Furthermore, if you put the $x$ axis along the boundary and the $z$ axis normal to it, then you can write the incident wavevector as
$$
\mathbf k_\mathrm{in} = k_\mathrm{in} \sin(\theta_\mathrm{in}) \hat{\mathbf{e}}_x - k_\mathrm{in} \cos(\theta_\mathrm{in}) \hat{\mathbf{e}}_z,
$$
so that
$$
\mathbf k_\mathrm{in}\cdot \mathbf r = k_\mathrm{in} \sin(\theta_\mathrm{in}) x - k_\mathrm{in} \cos(\theta_\mathrm{in}) z,
$$
and at the boundary itself
$$
\left.\mathbf k_\mathrm{in}\cdot \mathbf r \right|_\mathrm{boundary}= k_\mathrm{in} \sin(\theta_\mathrm{in}) x
$$
since $z=0$ there.
Similarly, the reflected beam is expected to have a positive $z$ component, so that you can write it as
$$
\mathbf k_\mathrm{re} = k_\mathrm{re} \sin(\theta_\mathrm{re}) \hat{\mathbf{e}}_x + k_\mathrm{re} \cos(\theta_\mathrm{re}) \hat{\mathbf{e}}_z,
$$
and at the boundary you again have
$$
\left.\mathbf k_\mathrm{re}\cdot \mathbf r \right|_\mathrm{boundary}= k_\mathrm{re} \sin(\theta_\mathrm{re}) x.
$$
This is where the phase-matching comes in: the incident beam has a wave dependence as $\mathbf E_\mathrm{in}(\mathbf r,t) \sim e^{i(k_\mathrm{in} \sin(\theta_\mathrm{in}) x - \omega t)}$, while the reflected beam has the functional dependence $\mathbf E_\mathrm{in}(\mathbf r,t) \sim e^{i(k_\mathrm{re} \sin(\theta_\mathrm{re}) x - \omega t)}$. And here is the important thing: the coefficients of those two beams need to be matched using the Maxwell equations at the boundary, but that can only be done at a single point; if we want the two to match everywhere, the functional form needs to match:
\begin{align}
e^{i(k_\mathrm{in} \sin(\theta_\mathrm{in}) x - \omega t)} & \equiv e^{i(k_\mathrm{re} \sin(\theta_\mathrm{re}) x - \omega t)} \quad \forall x,t\\ \ \\
\text{or, in other words,} \quad
k_\mathrm{in} \sin(\theta_\mathrm{in}) & = k_\mathrm{re} \sin(\theta_\mathrm{re}) .
\end{align}
The rest then just falls in by itself: we know from the dispersion relation that $k_\mathrm{in}^2 = \omega^2/c^2 = k_\mathrm{re}^2$, which then requires that $\sin(\theta_\mathrm{in}) = \sin(\theta_\mathrm{re})$ and therefore that $\theta_\mathrm{in} = \theta_\mathrm{re}$.

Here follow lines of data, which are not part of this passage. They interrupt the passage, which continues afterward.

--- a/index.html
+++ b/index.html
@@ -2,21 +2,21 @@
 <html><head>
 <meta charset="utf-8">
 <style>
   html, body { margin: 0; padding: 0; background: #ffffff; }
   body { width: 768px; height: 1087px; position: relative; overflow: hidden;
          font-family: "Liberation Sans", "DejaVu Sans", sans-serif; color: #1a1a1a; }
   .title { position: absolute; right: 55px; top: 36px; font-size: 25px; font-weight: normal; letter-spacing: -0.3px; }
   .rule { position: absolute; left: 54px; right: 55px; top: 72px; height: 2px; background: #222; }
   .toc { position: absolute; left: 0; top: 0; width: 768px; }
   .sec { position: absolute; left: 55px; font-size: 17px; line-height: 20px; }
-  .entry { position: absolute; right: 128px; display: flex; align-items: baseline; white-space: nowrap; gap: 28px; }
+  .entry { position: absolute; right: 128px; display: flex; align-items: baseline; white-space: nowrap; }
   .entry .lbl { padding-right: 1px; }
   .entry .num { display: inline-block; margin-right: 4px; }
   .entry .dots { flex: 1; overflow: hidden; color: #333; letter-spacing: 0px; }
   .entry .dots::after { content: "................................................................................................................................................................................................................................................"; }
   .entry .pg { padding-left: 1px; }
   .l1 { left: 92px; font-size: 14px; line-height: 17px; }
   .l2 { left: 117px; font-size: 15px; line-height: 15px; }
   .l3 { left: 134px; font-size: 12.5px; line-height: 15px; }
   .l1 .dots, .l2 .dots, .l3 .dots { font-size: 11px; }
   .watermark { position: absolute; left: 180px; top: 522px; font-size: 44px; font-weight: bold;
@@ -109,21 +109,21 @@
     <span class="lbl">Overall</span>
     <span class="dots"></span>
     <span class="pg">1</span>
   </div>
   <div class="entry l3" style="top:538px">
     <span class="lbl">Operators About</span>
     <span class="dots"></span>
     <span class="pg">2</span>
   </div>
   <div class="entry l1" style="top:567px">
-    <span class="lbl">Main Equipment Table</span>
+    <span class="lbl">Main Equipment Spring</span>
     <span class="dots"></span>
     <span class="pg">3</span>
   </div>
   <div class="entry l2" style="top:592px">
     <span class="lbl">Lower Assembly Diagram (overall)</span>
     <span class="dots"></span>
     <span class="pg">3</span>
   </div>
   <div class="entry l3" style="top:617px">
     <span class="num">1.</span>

(Similarly, for the refracted beam, you're also required to have $k_\mathrm{in} \sin(\theta_\mathrm{in}) = k_\mathrm{tr} \sin(\theta_\mathrm{tr})$ through the same phase-matching argument, except that now the dispersion relation requires that $k_\mathrm{tr} = n(\omega)k_\mathrm{in}$, which then implies Snell's law, in the form $\sin(\theta_\mathrm{in}) = n(\omega) \sin(\theta_\mathrm{tr})$.)

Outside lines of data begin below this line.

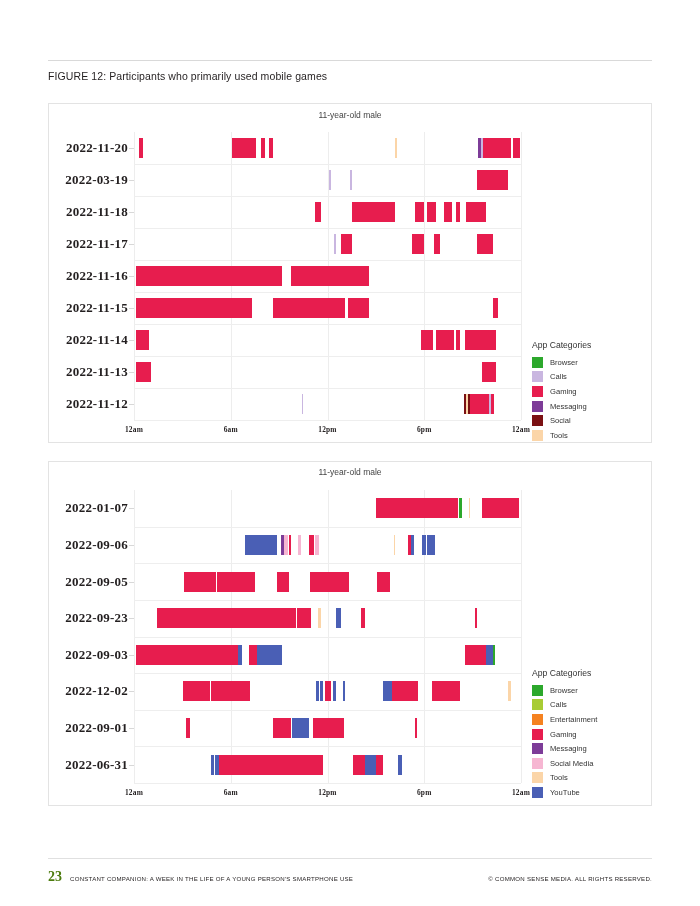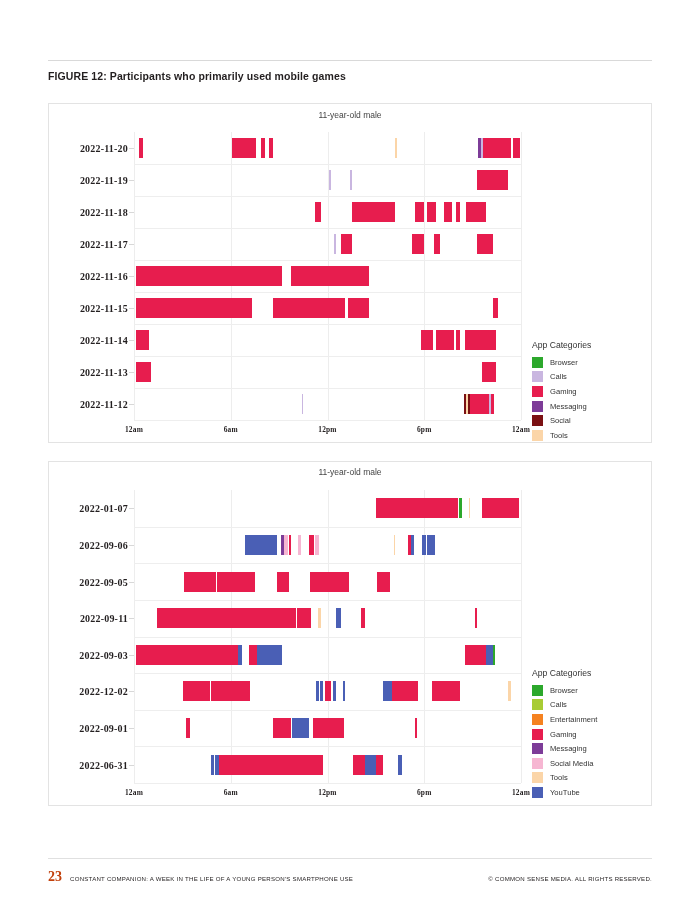--- a/index.html
+++ b/index.html
@@ -14,21 +14,21 @@
   }
   .page { position:relative; width:700px; height:906px; }
 
   .top-rule {
     position:absolute; left:48px; top:60px; width:604px; height:1px;
     background:#d9d9d9;
   }
 
   .figure-title {
     position:absolute; left:48px; top:70px; width:604px;
-    font-size:10.5px; font-weight:bold; letter-spacing:.1px;
+    font-size:10.5px; font-weight:normal; letter-spacing:.1px;
     color:#231f20;
   }
 
   
   .panel {
     position:absolute;
     border:1px solid #e3e3e3;
     background:#fff;
   }
   #panel-1 { left:48px; top:103px; width:604px; height:340px; }
@@ -53,21 +53,21 @@
   .gridline {
     position:absolute; top:0; bottom:0; width:1px; background:#ededed;
   }
   .rowline {
     position:absolute; left:0; right:0; height:1px; background:#eeeeee;
   }
 
   .ylabel {
     position:absolute; right:100%; margin-right:6px;
     transform:translateY(-50%);
-    font-size:10px; font-weight:bold; letter-spacing:.2px;
+    font-size:13px; font-weight:bold; letter-spacing:.2px;
     white-space:nowrap; color:#231f20;
     font-family:"Liberation Serif", serif;
   }
   .ytick {
     position:absolute; right:100%; width:5px; height:1px; background:#d8d8d8;
   }
 
   .xlabel {
     position:absolute; top:100%; margin-top:5px;
     transform:translateX(-50%);
@@ -96,21 +96,21 @@
   }
   .legend-label { font-size:7.6px; color:#333; white-space:nowrap; }
 
   
   .footer-rule {
     position:absolute; left:48px; top:858px; width:604px; height:1px;
     background:#e0e0e0;
   }
   .page-num {
     position:absolute; left:48px; top:869px;
-    font-size:14px; font-weight:bold; color:#c2410c;
+    font-size:14px; font-weight:bold; color:#4d7c0f;
     font-family:"Liberation Serif", serif;
   }
   .footer-left {
     position:absolute; left:70px; top:875px;
     font-size:6.1px; letter-spacing:.25px; color:#231f20;
   }
   .footer-right {
     position:absolute; right:48px; top:875px;
     font-size:6.1px; letter-spacing:.25px; color:#231f20; text-align:right;
   }
@@ -144,21 +144,21 @@
           <div class="seg" title="2022-11-20 Gaming" style="left: 1.16667%; width: 1.125%; top: 5.55556%; background: rgb(231, 29, 78);"></div>
           <div class="seg" title="2022-11-20 Gaming" style="left: 25.2083%; width: 6.25%; top: 5.55556%; background: rgb(231, 29, 78);"></div>
           <div class="seg" title="2022-11-20 Gaming" style="left: 32.9167%; width: 0.833333%; top: 5.55556%; background: rgb(231, 29, 78);"></div>
           <div class="seg" title="2022-11-20 Gaming" style="left: 34.7917%; width: 1.04167%; top: 5.55556%; background: rgb(231, 29, 78);"></div>
           <div class="seg" title="2022-11-20 Tools" style="left: 67.5%; width: 0.416667%; top: 5.55556%; background: rgb(251, 213, 168);"></div>
           <div class="seg" title="2022-11-20 Messaging" style="left: 88.9583%; width: 0.625%; top: 5.55556%; background: rgb(125, 60, 152);"></div>
           <div class="seg" title="2022-11-20 Calls" style="left: 89.5833%; width: 0.5%; top: 5.55556%; background: rgb(201, 182, 224);"></div>
           <div class="seg" title="2022-11-20 Gaming" style="left: 90.0833%; width: 7.41667%; top: 5.55556%; background: rgb(231, 29, 78);"></div>
           <div class="seg" title="2022-11-20 Gaming" style="left: 97.9167%; width: 1.875%; top: 5.55556%; background: rgb(231, 29, 78);"></div>
           <div class="rowline" style="top: 22.2222%;"></div>
-          <div class="ylabel" style="top: 16.6667%;">2022-11-19</div>
+          <div class="ylabel" style="top: 16.6667%;">2022-03-19</div>
           <div class="ytick" style="top: 16.6667%;"></div>
           <div class="seg" title="2022-11-19 Calls" style="left: 50.4167%; width: 0.416667%; top: 16.6667%; background: rgb(201, 182, 224);"></div>
           <div class="seg" title="2022-11-19 Calls" style="left: 55.8333%; width: 0.416667%; top: 16.6667%; background: rgb(201, 182, 224);"></div>
           <div class="seg" title="2022-11-19 Gaming" style="left: 88.75%; width: 7.91667%; top: 16.6667%; background: rgb(231, 29, 78);"></div>
           <div class="rowline" style="top: 33.3333%;"></div>
           <div class="ylabel" style="top: 27.7778%;">2022-11-18</div>
           <div class="ytick" style="top: 27.7778%;"></div>
           <div class="seg" title="2022-11-18 Gaming" style="left: 46.6667%; width: 1.66667%; top: 27.7778%; background: rgb(231, 29, 78);"></div>
           <div class="seg" title="2022-11-18 Gaming" style="left: 56.25%; width: 11.25%; top: 27.7778%; background: rgb(231, 29, 78);"></div>
           <div class="seg" title="2022-11-18 Gaming" style="left: 72.5%; width: 2.5%; top: 27.7778%; background: rgb(231, 29, 78);"></div>
@@ -281,21 +281,21 @@
           <div class="seg" title="2022-09-06 YouTube" style="left: 75.8333%; width: 1.875%; top: 18.75%; background: rgb(74, 95, 181);"></div>
           <div class="rowline" style="top: 37.5%;"></div>
           <div class="ylabel" style="top: 31.25%;">2022-09-05</div>
           <div class="ytick" style="top: 31.25%;"></div>
           <div class="seg" title="2022-09-05 Gaming" style="left: 12.9167%; width: 8.33333%; top: 31.25%; background: rgb(231, 29, 78);"></div>
           <div class="seg" title="2022-09-05 Gaming" style="left: 21.4583%; width: 9.79167%; top: 31.25%; background: rgb(231, 29, 78);"></div>
           <div class="seg" title="2022-09-05 Gaming" style="left: 36.875%; width: 3.125%; top: 31.25%; background: rgb(231, 29, 78);"></div>
           <div class="seg" title="2022-09-05 Gaming" style="left: 45.4167%; width: 10.2083%; top: 31.25%; background: rgb(231, 29, 78);"></div>
           <div class="seg" title="2022-09-05 Gaming" style="left: 62.7083%; width: 3.33333%; top: 31.25%; background: rgb(231, 29, 78);"></div>
           <div class="rowline" style="top: 50%;"></div>
-          <div class="ylabel" style="top: 43.75%;">2022-09-11</div>
+          <div class="ylabel" style="top: 43.75%;">2022-09-23</div>
           <div class="ytick" style="top: 43.75%;"></div>
           <div class="seg" title="2022-09-04 Gaming" style="left: 5.83333%; width: 12.9167%; top: 43.75%; background: rgb(231, 29, 78);"></div>
           <div class="seg" title="2022-09-04 Gaming" style="left: 18.9583%; width: 22.9167%; top: 43.75%; background: rgb(231, 29, 78);"></div>
           <div class="seg" title="2022-09-04 Gaming" style="left: 42.0833%; width: 3.75%; top: 43.75%; background: rgb(231, 29, 78);"></div>
           <div class="seg" title="2022-09-04 Tools" style="left: 47.5%; width: 0.833333%; top: 43.75%; background: rgb(251, 213, 168);"></div>
           <div class="seg" title="2022-09-04 YouTube" style="left: 52.2917%; width: 1.25%; top: 43.75%; background: rgb(74, 95, 181);"></div>
           <div class="seg" title="2022-09-04 Gaming" style="left: 58.75%; width: 0.833333%; top: 43.75%; background: rgb(231, 29, 78);"></div>
           <div class="seg" title="2022-09-04 Gaming" style="left: 88.125%; width: 0.416667%; top: 43.75%; background: rgb(231, 29, 78);"></div>
           <div class="rowline" style="top: 62.5%;"></div>
           <div class="ylabel" style="top: 56.25%;">2022-09-03</div>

Also, one important correction: your source's claim that
From the figure, it is clear that only oscillations normal to the paper can radiate in the direction of reflection, and consequently the reflected beam will be polarized normal to the plane of incidence.

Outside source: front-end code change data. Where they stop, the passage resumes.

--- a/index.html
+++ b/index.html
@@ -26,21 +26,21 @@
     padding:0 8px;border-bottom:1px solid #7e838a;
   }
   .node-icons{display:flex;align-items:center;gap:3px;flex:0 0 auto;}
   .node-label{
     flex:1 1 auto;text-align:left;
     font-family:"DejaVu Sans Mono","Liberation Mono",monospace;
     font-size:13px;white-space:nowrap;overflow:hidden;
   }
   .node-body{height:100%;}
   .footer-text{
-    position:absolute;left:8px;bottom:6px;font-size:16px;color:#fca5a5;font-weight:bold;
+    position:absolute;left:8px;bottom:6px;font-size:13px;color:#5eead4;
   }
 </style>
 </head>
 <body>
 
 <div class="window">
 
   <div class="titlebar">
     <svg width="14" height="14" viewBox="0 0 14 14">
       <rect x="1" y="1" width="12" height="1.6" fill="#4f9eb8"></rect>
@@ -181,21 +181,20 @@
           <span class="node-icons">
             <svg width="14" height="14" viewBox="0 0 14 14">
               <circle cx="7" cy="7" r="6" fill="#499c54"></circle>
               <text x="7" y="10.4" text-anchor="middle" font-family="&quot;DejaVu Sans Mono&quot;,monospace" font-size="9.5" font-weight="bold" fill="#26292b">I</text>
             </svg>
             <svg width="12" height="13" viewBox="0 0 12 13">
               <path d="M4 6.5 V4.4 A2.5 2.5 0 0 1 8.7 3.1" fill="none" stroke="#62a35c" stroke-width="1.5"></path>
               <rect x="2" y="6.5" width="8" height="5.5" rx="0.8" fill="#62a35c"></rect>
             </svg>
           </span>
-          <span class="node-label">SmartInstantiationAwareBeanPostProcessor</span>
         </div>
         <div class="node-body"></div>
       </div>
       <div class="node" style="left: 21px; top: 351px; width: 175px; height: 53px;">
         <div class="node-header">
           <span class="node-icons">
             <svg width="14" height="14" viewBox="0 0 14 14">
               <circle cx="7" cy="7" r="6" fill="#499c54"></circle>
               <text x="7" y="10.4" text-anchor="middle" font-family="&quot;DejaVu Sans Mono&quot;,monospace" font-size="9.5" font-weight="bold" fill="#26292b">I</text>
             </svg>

is dead wrong. It is perfectly possible for the charge oscillations in the medium to contain a component in the plane of the page, and it is perfectly possible for the reflected light to contain a polarization component in that plane. There is indeed one and only one angle, known as Brewster's angle, at which the reflected beam is polarized normal to the plane of incidence, but this is a nontrivial consequence of the dynamics encoded in the Fresnel equations, and it is nowhere near obvious.